» Instructions to follow: Although the entries contain pictures, copy only their text, exactly as written.

##### Records to process

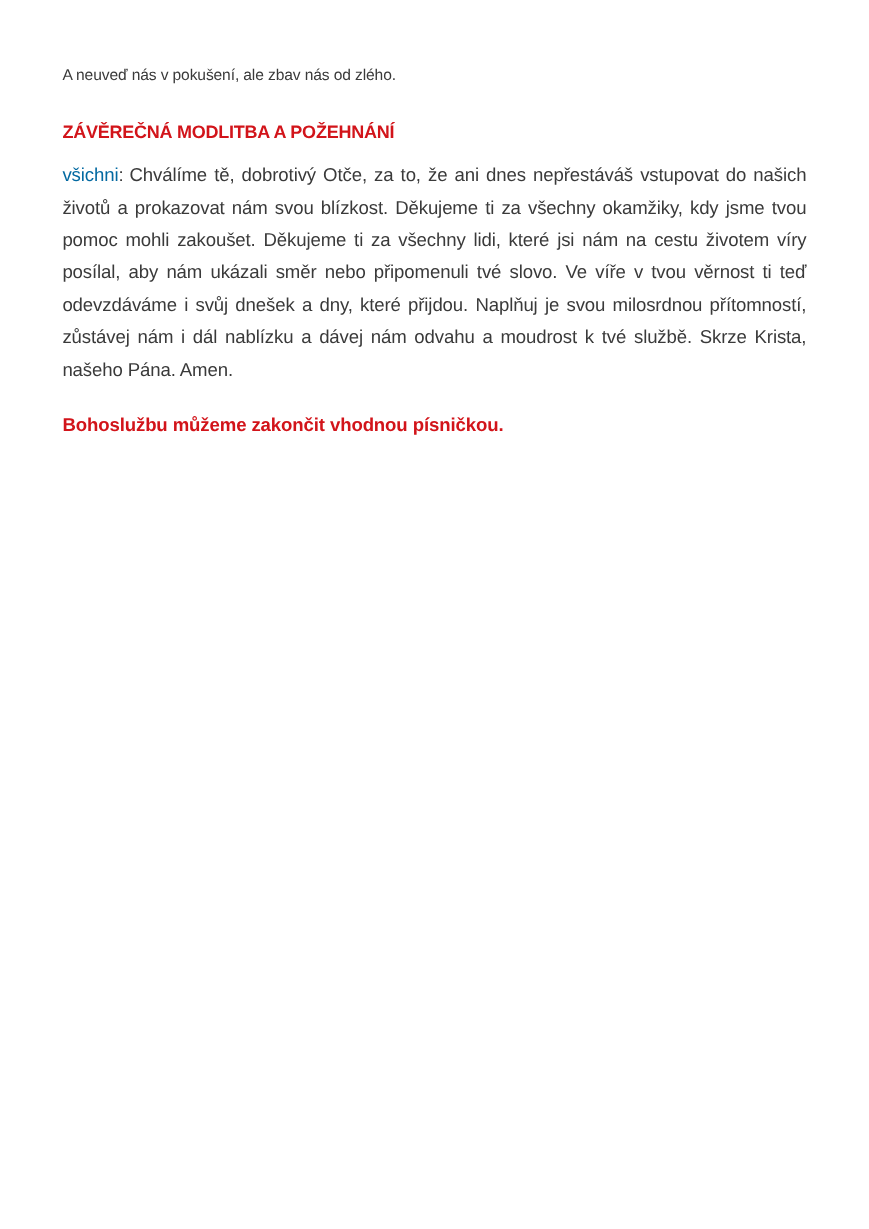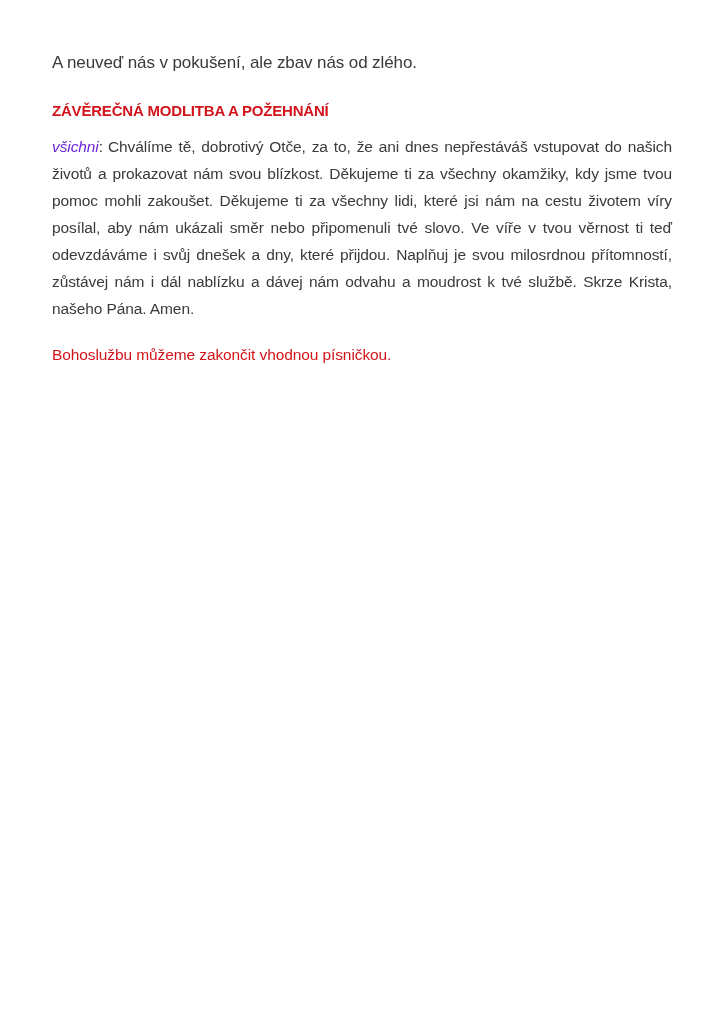--- a/index.html
+++ b/index.html
@@ -23,7 +23,7 @@
   }
   .pre-line {
     margin: 0;
-    font-size: 17px;
+    font-size: 13px;
     line-height: 26px;
     color: #3a3a3a;
     letter-spacing: -0.1px;

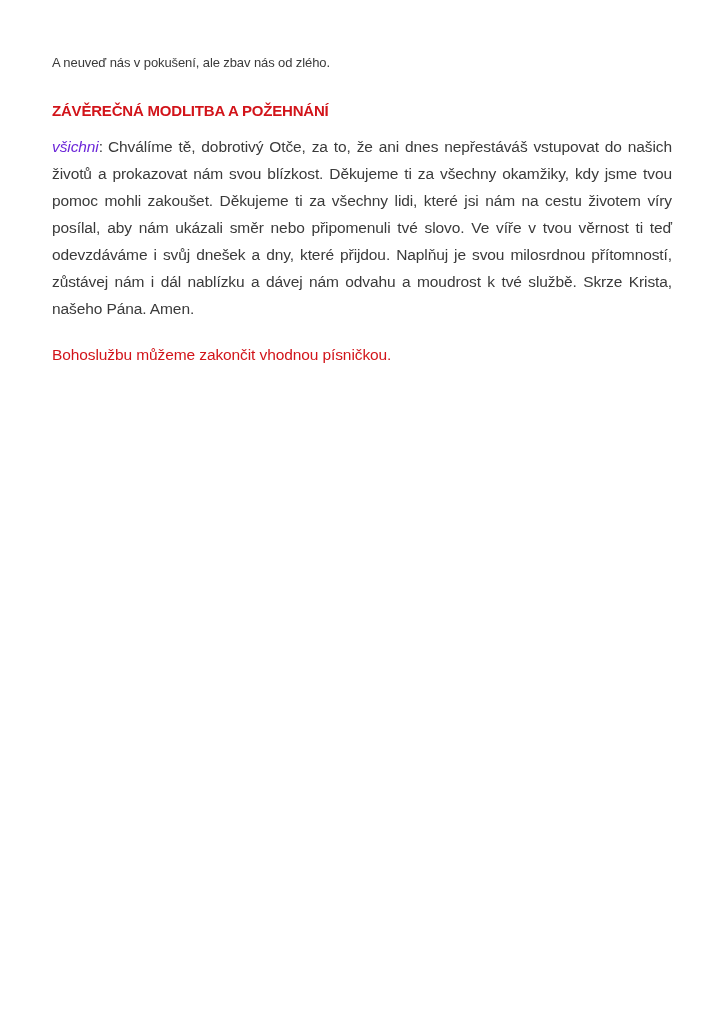--- a/index.html
+++ b/index.html
@@ -45,8 +45,7 @@
     letter-spacing: -0.1px;
   }
   .label-red {
-    color: #6d28d9;
-    font-style: italic;
+    color: #0369a1;
   }
   .label-sep {
     color: #3a3a3a;

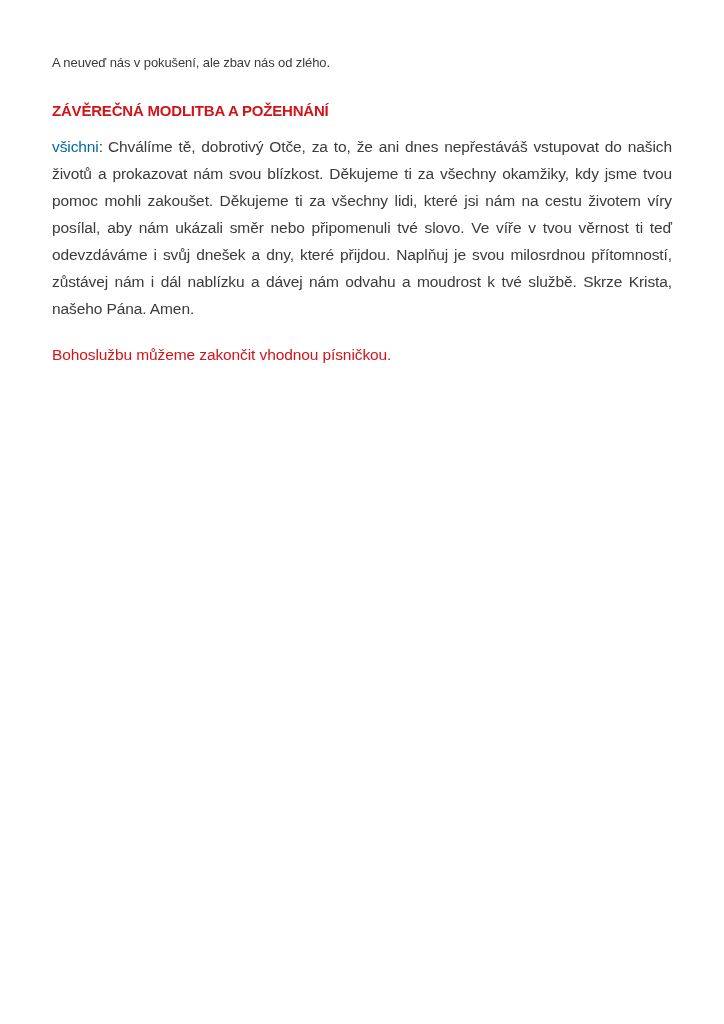--- a/index.html
+++ b/index.html
@@ -69,6 +69,7 @@
     line-height: 26px;
     color: #d2141a;
     letter-spacing: -0.1px;
+    font-weight: bold;
   }
 </style>
 </head>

##########

» Response to this exercise:
--- a/index.html
+++ b/index.html
@@ -23,7 +23,7 @@
   }
   .pre-line {
     margin: 0;
-    font-size: 17px;
+    font-size: 13px;
     line-height: 26px;
     color: #3a3a3a;
     letter-spacing: -0.1px;

--- a/index.html
+++ b/index.html
@@ -45,8 +45,7 @@
     letter-spacing: -0.1px;
   }
   .label-red {
-    color: #6d28d9;
-    font-style: italic;
+    color: #0369a1;
   }
   .label-sep {
     color: #3a3a3a;

--- a/index.html
+++ b/index.html
@@ -69,6 +69,7 @@
     line-height: 26px;
     color: #d2141a;
     letter-spacing: -0.1px;
+    font-weight: bold;
   }
 </style>
 </head>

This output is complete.